I was one such simpleton. I haven’t killed anyone yet, so that was incorrect, as was the blood and guts of the infamous Tobe Hooper classic which has no more crimson than one of those episodes of Coronation Street where a train falls on the cobbles or the factory burns down again. It was all the furore of people who had heard of someone who might have seen a person across the road who mentioned that they had seen such acts. TCM wasn't even on the list, which didn't stop the British Board of Film Classification banning the word “Chainsaw— from the titles of many films after.
I've seen all the movies on the banned list (apart from Faces of Death, as I’m not really interested in watching real suffering) and invariably they all share one thing: they are crap. Crap effects, crap acting, crap scripts, crap directing. So why did they take the country by storm?
I feel it comes down to a few things, with word of mouth being the main one. People who saw them boasted of gruesome images that had never been seen before on these shores. This was correct.

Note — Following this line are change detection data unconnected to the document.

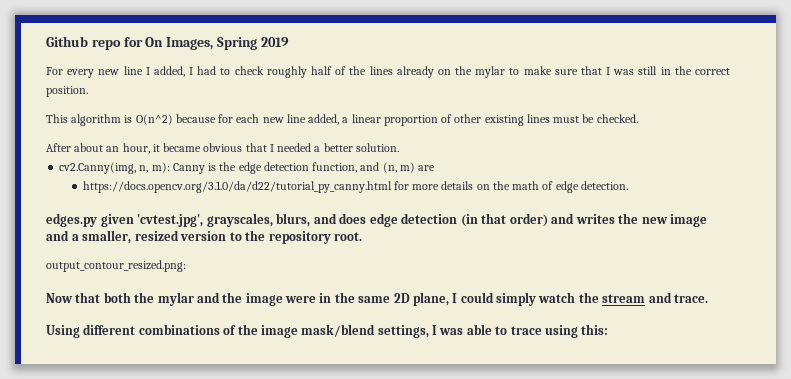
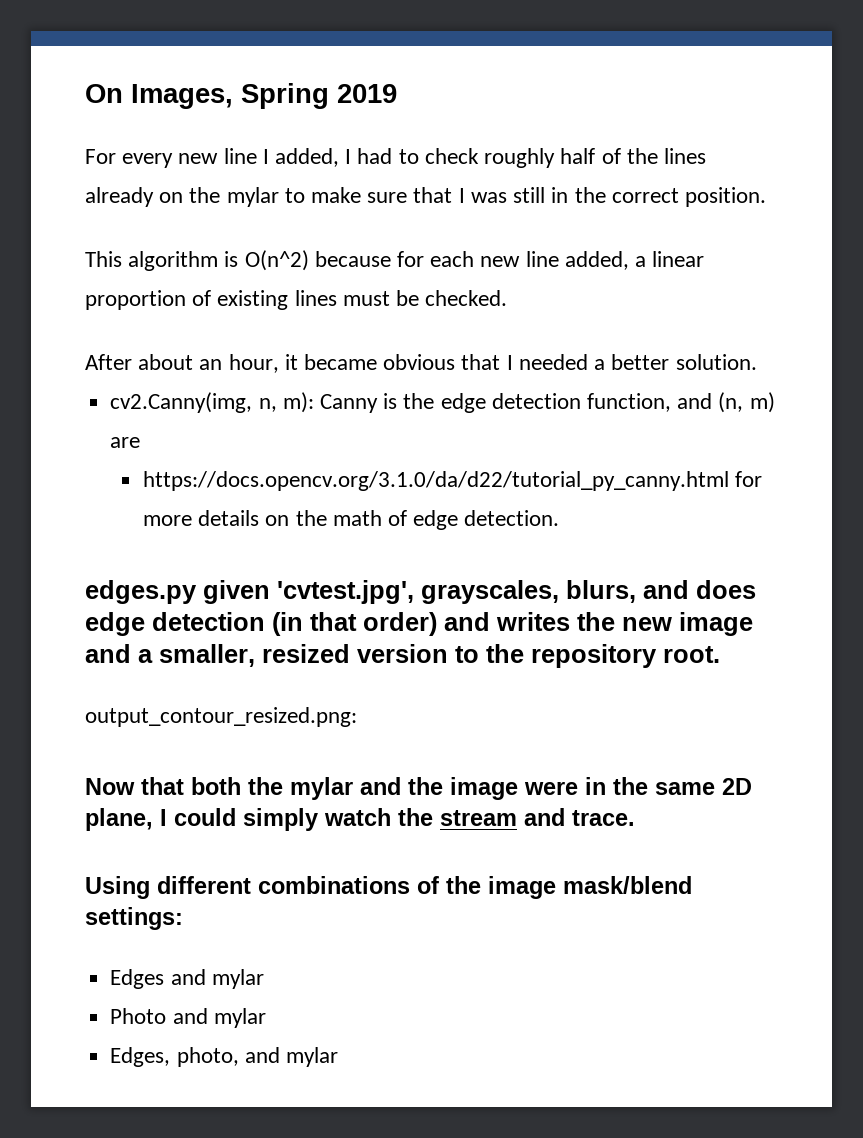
[46,36,143,50] Github repo for -> (85, 93) none
[454,114,482,123] other -> (212, 298) none
[377,324,609,338] settings, I was able to trace using this: -> [85,907,183,930] [110,969,264,989] [110,1008,266,1028] [110,1047,338,1067] settings: // Edges and mylar // Photo and mylar // Edges, photo, and mylar

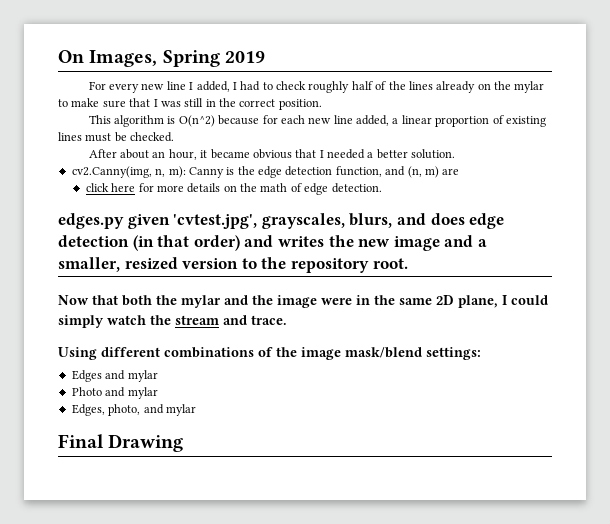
[143,471,730,491] https://docs.opencv.org/3.1.0/da/d22/tutorial_py_canny.html -> [85,183,136,192] click here
[85,707,357,727] // output_contour_resized.png: -> (408, 263) none
(338, 1057) none -> [58,434,184,452] // Final Drawing

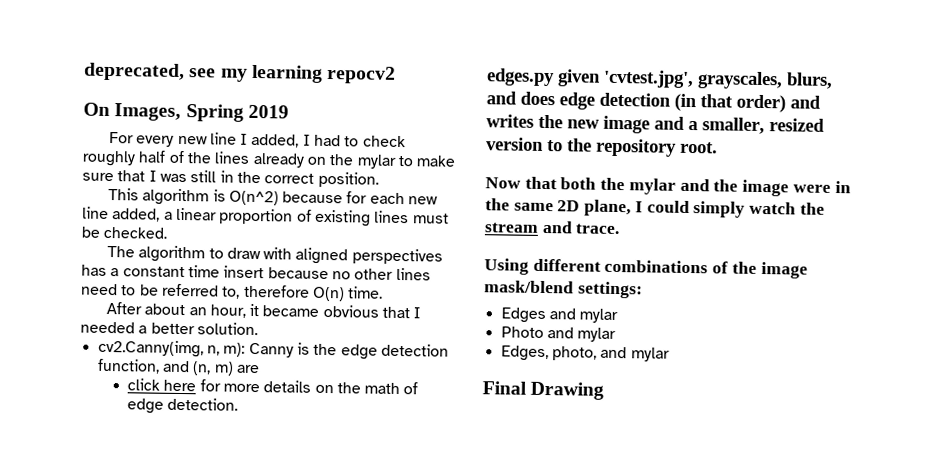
(58, 56) none -> [84,62,397,84] deprecated, see my learning repocv2 //
(175, 137) none -> [106,245,443,265] [81,264,431,281] [81,283,384,302] // The algorithm to draw with aligned perspectives has a constant time insert because no other lines need to be referred to, therefore O(n) time.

You would never get the gut ripping scenes of Cannibal Apocalypse on the 3 available channels (yes kids, 3.). The most we had ever seen were the Hammer classics of the early 70s and although they could be a bit bloody, bodies being ripped open and the entrails consumed was never a plot device used on these things. When I finally started to get hold of these films (swapped for cigarettes, booze and some—...ahem..photographic literature I stole from my dad’s shed), they were at least 5th or 6th generation copies. Through the tracking and blur, the gore looked as real as it could be. Looking back now with HD transfers it was just a load of waxy playdough with way too red blood, but due to the dodgy copies we had, it was sickening. Regardless of what you saw, you amplified it by 10 when telling schoolmates about it.
I still love horror to this day, but I feel that I am hardened to it. I can't remember the last time a film scared me. I was probably subjected to that much in my early teens, that I will never get that thrill of my nails digging in to the arm of the sofa ever again, but I live in hope.